Il suffit de rappeler que le 13 mars 1998 la Direction générale de la Concurrence de la Consommation et de la Répression des Fraudes procédait A un contrôle des produits élaborés et commercialisés par la SARL "X" de 93110 Rosny-sous-Bois.
Deux prélèvements étaient effectués, au hasard, parmi un lot de 300 kilogrammes de merguez destinées à la vente,
Le 24 avril 1998, un rapport d'analyses du laboratoire de Massy révélait la non conformité des deux lots de merguez au regard de la réglementation en raison :
- d'un taux de nitrate environ quatre fois supérieur à la dose résiduelle autorisée et la présence prohibée de rouge de cochenille, référencé A (E 124), dans la masse des produits concernant le premier prélèvement,
- d'un taux de nitrate presque sept fois supérieur à la dose autorisée et de la présence interdite de tartrazine et d'érythrosine dans la masse dés produits concernant le second prélèvement.

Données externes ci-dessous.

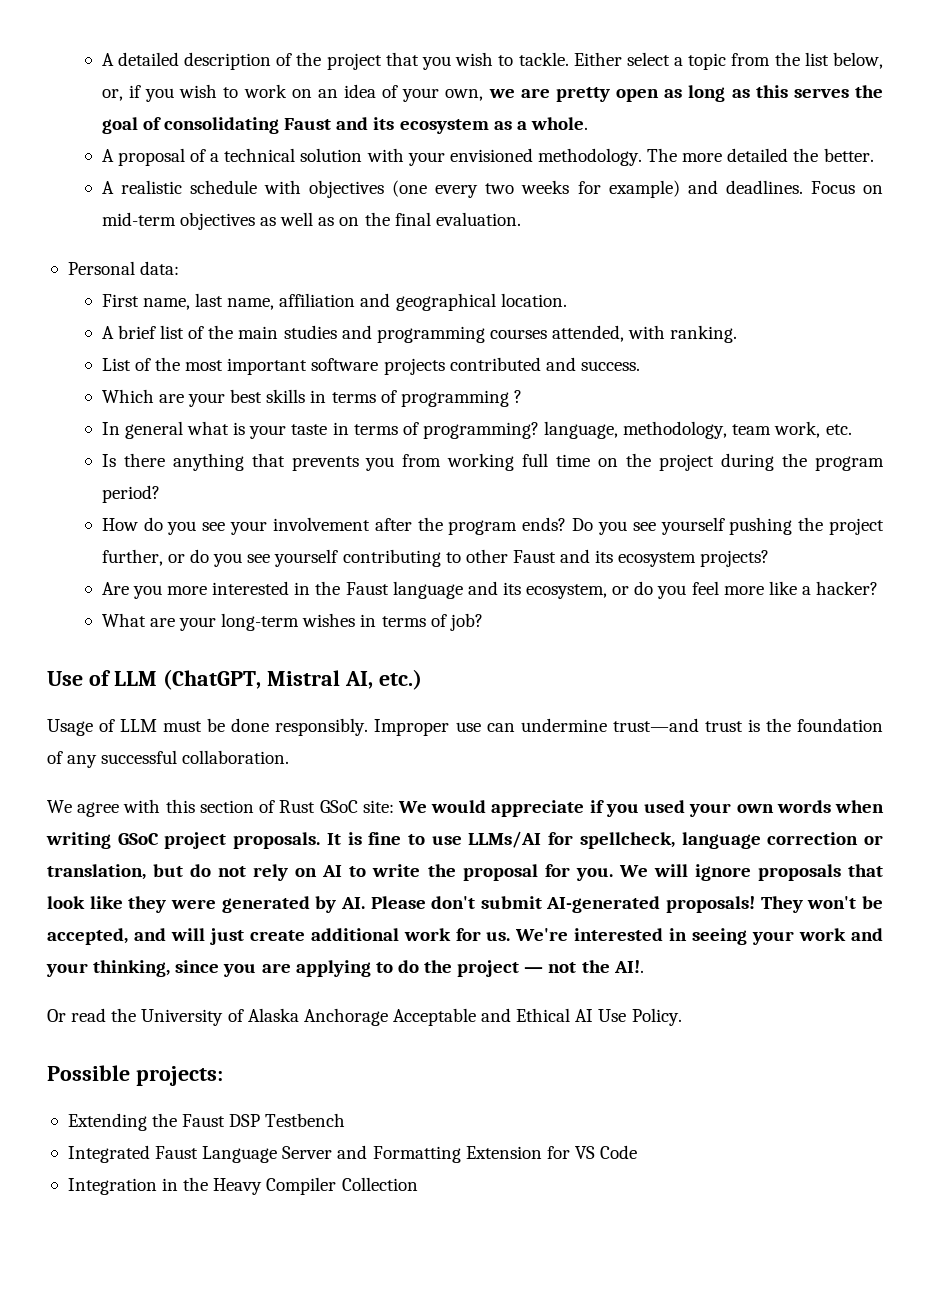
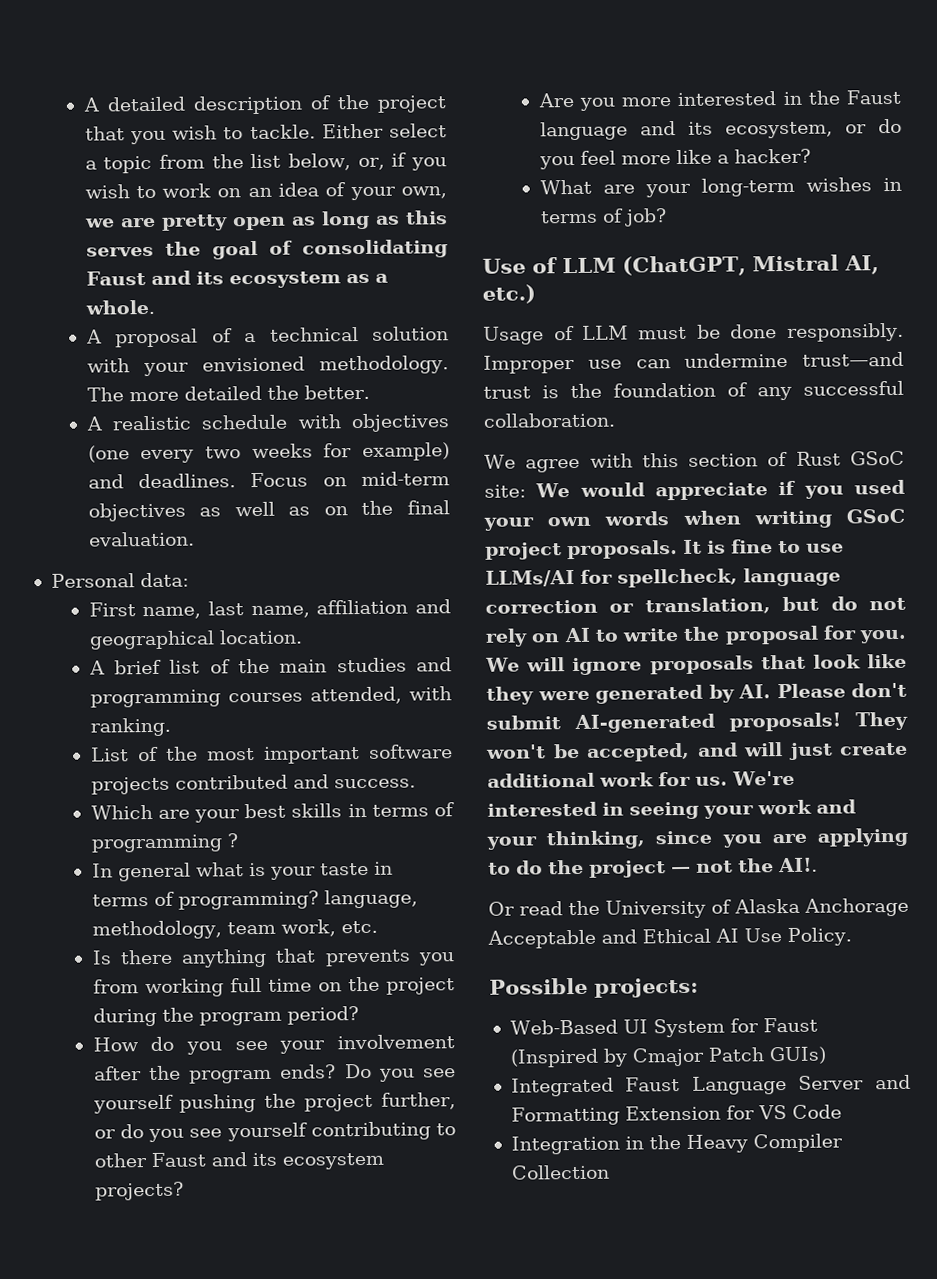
- Extending the Faust DSP Testbench
+ Web-Based UI System for Faust (Inspired by Cmajor Patch GUIs)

Saul Franck A précisait lots du contrôle qu'il était le maître d'œuvre du processus de fabrication et que l'entreprise ne procédait à aucune analyse physico-chimique des produits élaborés mais que de temps à autre il faisait réaliser des analyses microbiologiques.
Sur ce, LA COUR,
Considérant que les prévenus, qui n'ont pas sollicité d'expertise contradictoire, reconnaissent la matérialité des faits ;
Considérant que Saul Franck A qui s'est présenté lors du contrôle comme le responsable de la fabrication et qui tient manifestement un rôle dirigeant dans l'entreprise familiale "X" est mal fondé à faire plaider sa mise hors de cause;
Considérant que l'enquête a permis de meute en évidence que les merguez fabriquées par la société X n'étaient pas élaborées conformément aux dispositions du Code " réglementation et usages " de la charcuterie et des textes en vigueur ce qui est constitutif du délit de tromperie au sens de l'article L. 213-1 du Code de la Consommation;
Que par ailleurs l'utilisation de trois colorants non autorisés dans la masse des merguez et le dépassement très excessif des nitrates constituent des falsifications prévues et réprimées par l'article L. 213-3 du même Code ;
Considérant que l'addition dans les produits élaborés par la société X de nitrates à un taux nettement supérieur à celui autorisé est nuisible à la santé de l'homme;
Qu'en effet les nitrates utilisés peuvent se révéler nocifs à haute concentration en raison de leur réduction en nitrites qui réagissent avec les acides aminés présents dans les aliments et se transforment en nitrasaomines, agents carcinogènes puissants;
Considérant que le fait d'employer un conservateur tel que le nitrate et ce en doses excessives permet d'augmenter la vie des produits artificiellement ;
Que le fait d'employer du colorant rouge de cochenille, de la tartrazine, de l'érythrosine et non du colorant carmin de cochenille permet de valoriser l'aspect des produits, afin d'en faciliter la vente et de réaliser un important bénéfice sur les coûts de production;
Considérant qu'en leur qualité de responsables les époux A se devaient de vérifier la conformité des produits au regard de la réglementation, avant de les commercialiser, alors qu'ils n'ont procédé à aucun auto-contrôle physico-chimique;
Considérant que vainement les prévenus soutiennent l'absence de l'élément intentionnel
Considérant en effet qu'il ressort du procès-verbal de délit clos le 7 Décembre 1998 que Saul Franck A a volontairement cherché à induire les enquêteurs en erreur lors du contrôle
Que Esther O épouse A, gérante de la société et présente journellement sur le site a déjà été condamnée pour des faits similaires ;
Considérant que par ces motifs, et ceux pertinents des premiers juges qu'elle faits siens, la cour confirmera la décision critiquée sur les déclarations de culpabilité ainsi que sur les peines d'emprisonnement avec sursis et d'amende prononcées qui constituent une juste application de la loi pénale;
Par ces motifs et ceux non contraires des premiers juges qu'elle fait siens, LA COUR, Statuant publiquement et contradictoirement, Rejette les conclusions tendant à la mise hors de cause de Saul Franck A, Confirme le jugement dont appel en toutes ses dispositions. Rejette toutes conclusions plus amples ou contraires.